-- RECORDED INFORMATION follows --
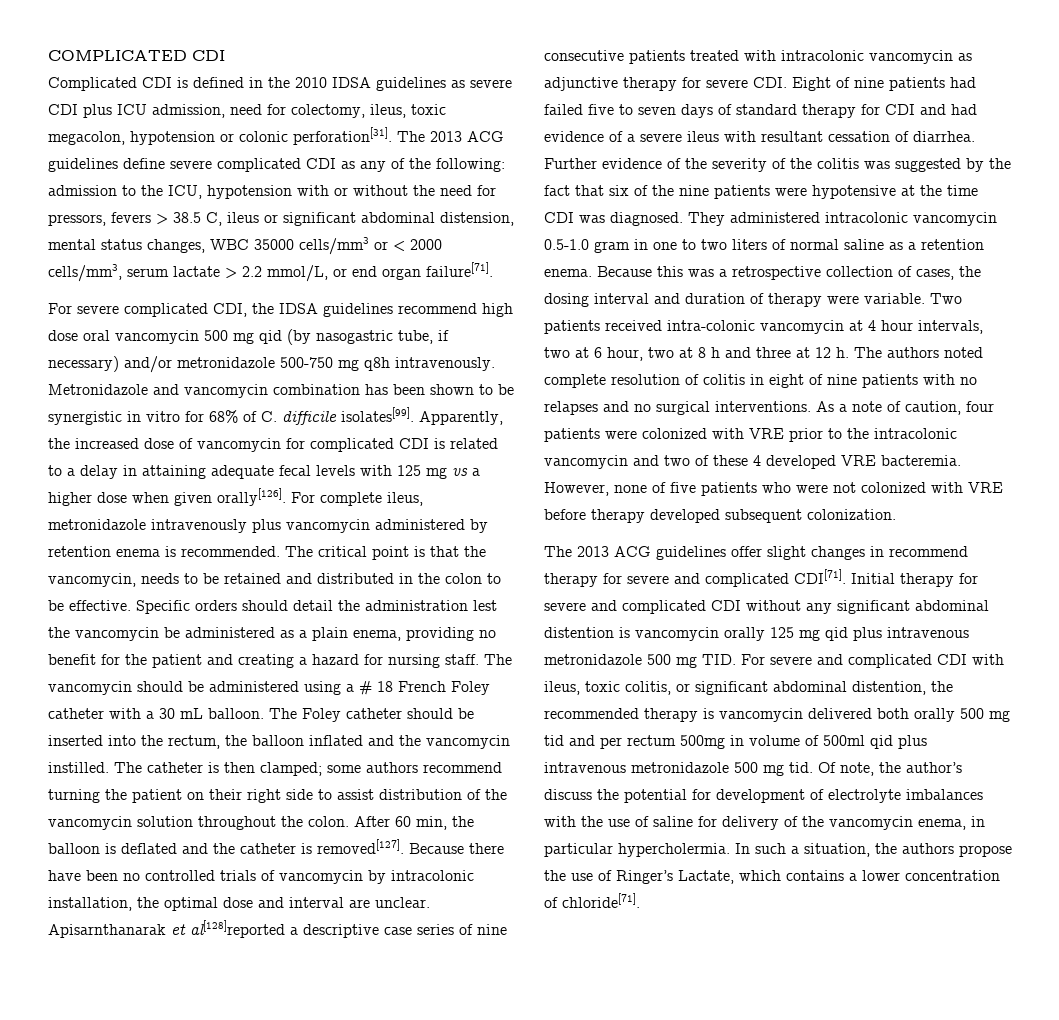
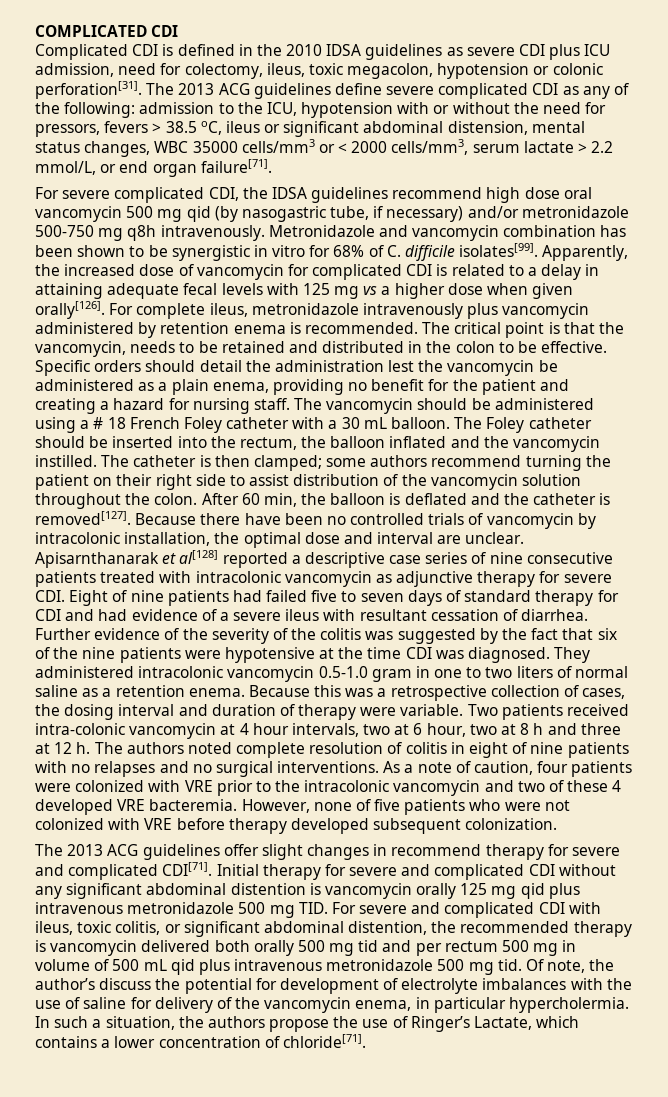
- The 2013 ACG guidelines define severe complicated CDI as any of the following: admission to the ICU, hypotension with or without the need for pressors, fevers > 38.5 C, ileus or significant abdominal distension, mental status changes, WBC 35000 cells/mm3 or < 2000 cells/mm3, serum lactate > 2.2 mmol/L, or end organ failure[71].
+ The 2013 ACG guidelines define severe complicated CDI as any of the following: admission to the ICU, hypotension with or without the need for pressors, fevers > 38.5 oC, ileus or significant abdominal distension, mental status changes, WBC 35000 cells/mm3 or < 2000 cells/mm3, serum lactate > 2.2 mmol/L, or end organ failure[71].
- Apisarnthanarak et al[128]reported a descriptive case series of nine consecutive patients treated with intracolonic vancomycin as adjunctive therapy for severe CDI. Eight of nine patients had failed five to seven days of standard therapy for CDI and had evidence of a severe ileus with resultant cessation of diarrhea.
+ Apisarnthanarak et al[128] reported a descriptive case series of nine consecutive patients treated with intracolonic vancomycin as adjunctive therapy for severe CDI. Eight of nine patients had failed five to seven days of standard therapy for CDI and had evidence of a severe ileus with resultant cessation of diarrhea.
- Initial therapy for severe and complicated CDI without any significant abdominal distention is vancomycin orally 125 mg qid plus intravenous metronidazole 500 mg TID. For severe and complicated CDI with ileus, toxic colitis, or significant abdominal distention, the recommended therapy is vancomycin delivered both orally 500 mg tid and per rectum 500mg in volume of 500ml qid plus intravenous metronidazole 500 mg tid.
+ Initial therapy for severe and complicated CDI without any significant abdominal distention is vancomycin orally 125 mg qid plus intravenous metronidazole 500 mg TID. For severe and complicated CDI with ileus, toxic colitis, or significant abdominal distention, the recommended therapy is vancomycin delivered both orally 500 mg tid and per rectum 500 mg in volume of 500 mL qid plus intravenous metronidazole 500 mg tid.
-- RECORDED INFORMATION concluded --
-- RECORDED INFORMATION follows --
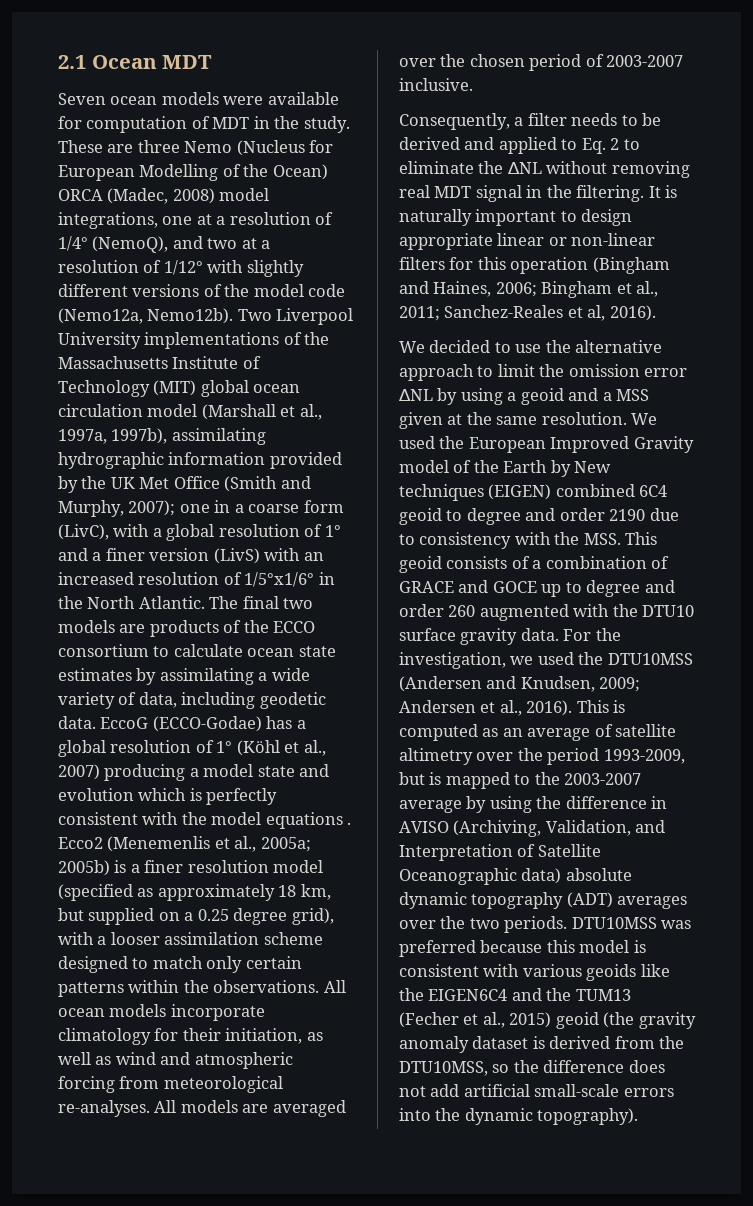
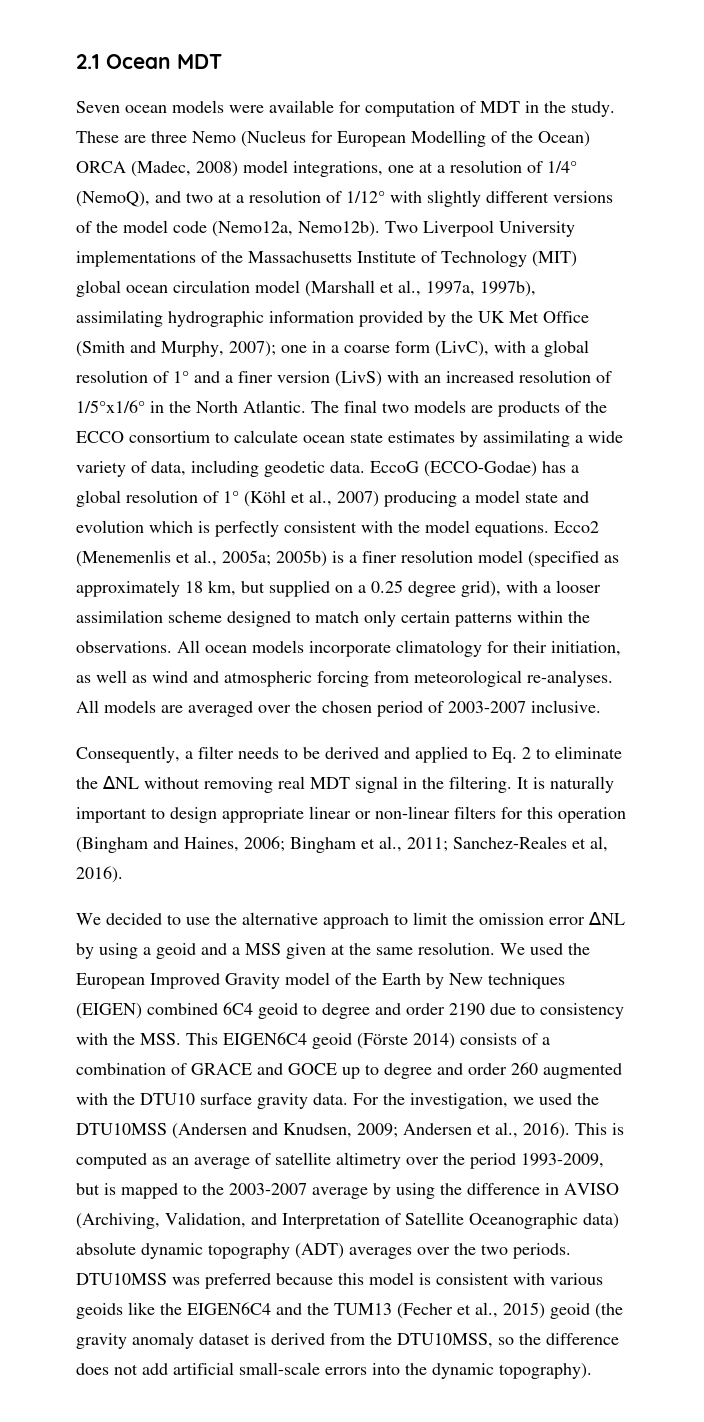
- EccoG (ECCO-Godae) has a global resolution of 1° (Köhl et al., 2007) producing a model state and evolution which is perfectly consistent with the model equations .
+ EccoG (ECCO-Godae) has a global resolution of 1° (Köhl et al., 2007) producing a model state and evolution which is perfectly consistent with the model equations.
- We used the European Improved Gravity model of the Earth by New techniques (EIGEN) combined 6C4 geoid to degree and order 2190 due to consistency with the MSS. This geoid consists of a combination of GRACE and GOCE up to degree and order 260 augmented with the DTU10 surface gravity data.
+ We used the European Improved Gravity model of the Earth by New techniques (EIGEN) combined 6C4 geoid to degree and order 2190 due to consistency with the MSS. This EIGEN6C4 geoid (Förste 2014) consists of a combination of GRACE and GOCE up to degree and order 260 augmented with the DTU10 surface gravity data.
-- RECORDED INFORMATION concluded --
PROBLEM DESCRIPTION — Output exactly the lines of the material above from the one containing "- EccoG (ECCO-Godae)" up to and including the one containing "MSS. This EIGEN6C4".

RESPONSE TO THE TASK —
- EccoG (ECCO-Godae) has a global resolution of 1° (Köhl et al., 2007) producing a model state and evolution which is perfectly consistent with the model equations .
+ EccoG (ECCO-Godae) has a global resolution of 1° (Köhl et al., 2007) producing a model state and evolution which is perfectly consistent with the model equations.
- We used the European Improved Gravity model of the Earth by New techniques (EIGEN) combined 6C4 geoid to degree and order 2190 due to consistency with the MSS. This geoid consists of a combination of GRACE and GOCE up to degree and order 260 augmented with the DTU10 surface gravity data.
+ We used the European Improved Gravity model of the Earth by New techniques (EIGEN) combined 6C4 geoid to degree and order 2190 due to consistency with the MSS. This EIGEN6C4 geoid (Förste 2014) consists of a combination of GRACE and GOCE up to degree and order 260 augmented with the DTU10 surface gravity data.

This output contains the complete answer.